═════ RECORD EXCERPTS

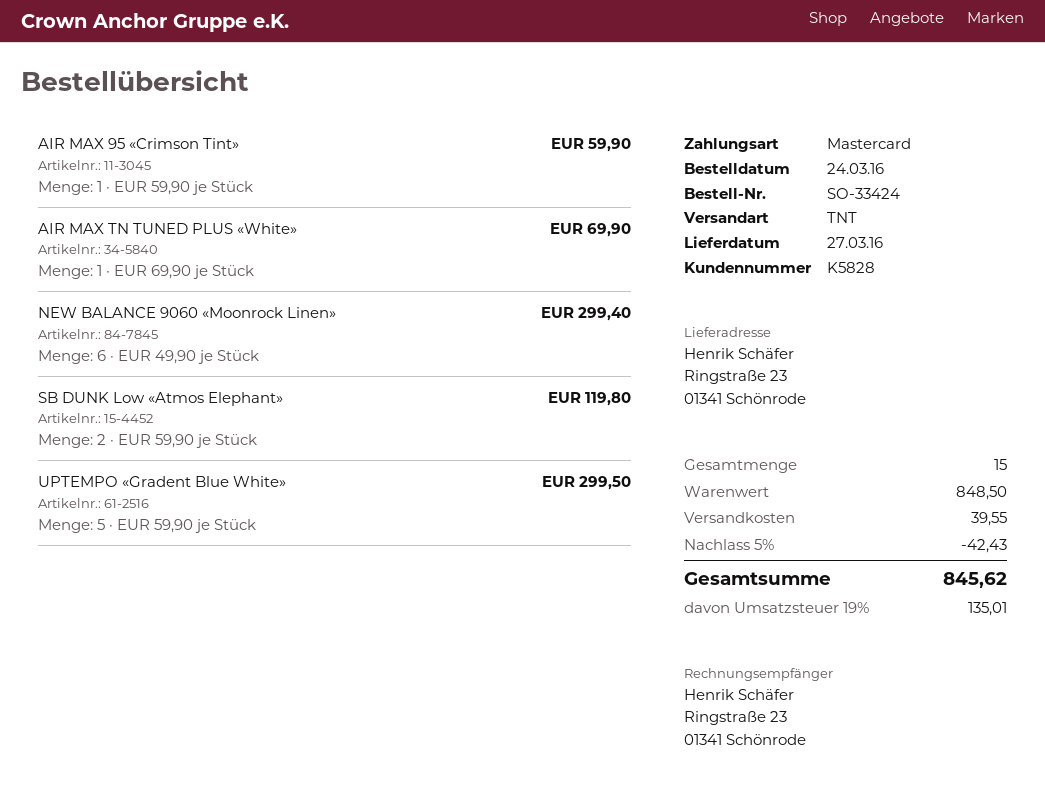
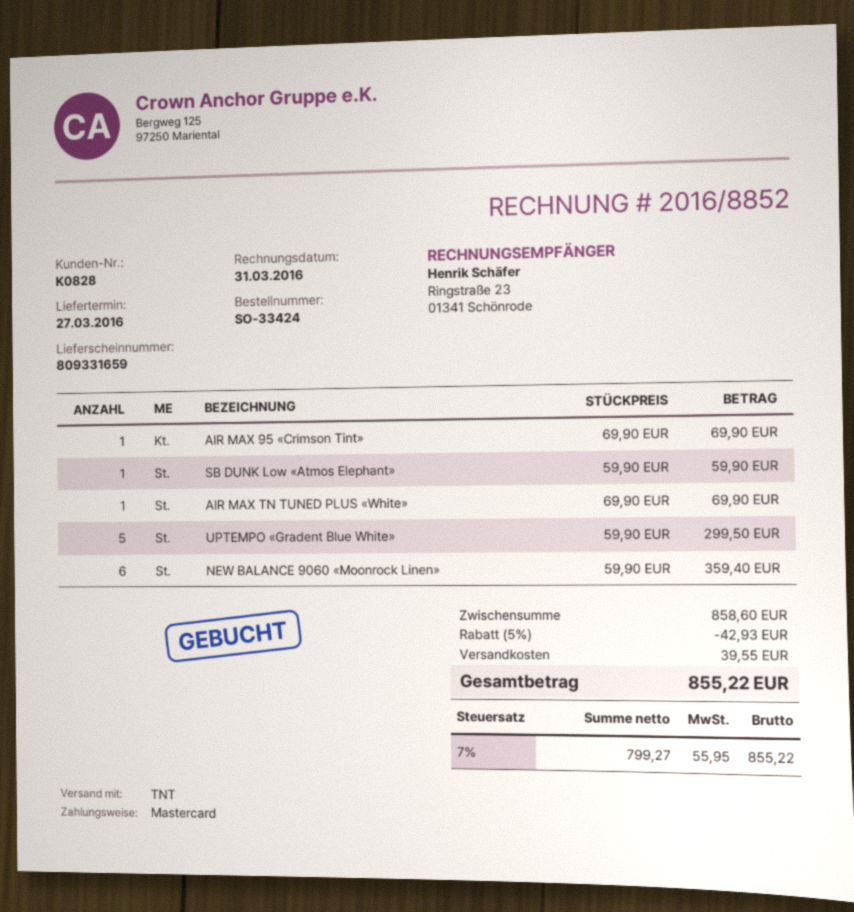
customer number: K5828 -> K0828
AIR MAX 95 «Crimson Tint»: 1 x 59.90 = 59.90 -> 1 x 69.90 = 69.90
NEW BALANCE 9060 «Moonrock Linen»: 6 x 49.90 = 299.40 -> 6 x 59.90 = 359.40
SB DUNK Low «Atmos Elephant»: 2 x 59.90 = 119.80 -> 1 x 59.90 = 59.90
subtotal: 848.50 -> 858.60
discount: 5% = 42.43 -> 5% = 42.93
tax: 19% = 135.01 -> 7% = 55.95
total: 845.62 -> 855.22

══════════

PROBLEM TO WORK ON
The lines from the one with "discount: 5% = 42.43 -> 5% = 42.93" through the final line of the data are to be reproduced exactly, both included, with no other lines.

ANSWER BOX
discount: 5% = 42.43 -> 5% = 42.93
tax: 19% = 135.01 -> 7% = 55.95
total: 845.62 -> 855.22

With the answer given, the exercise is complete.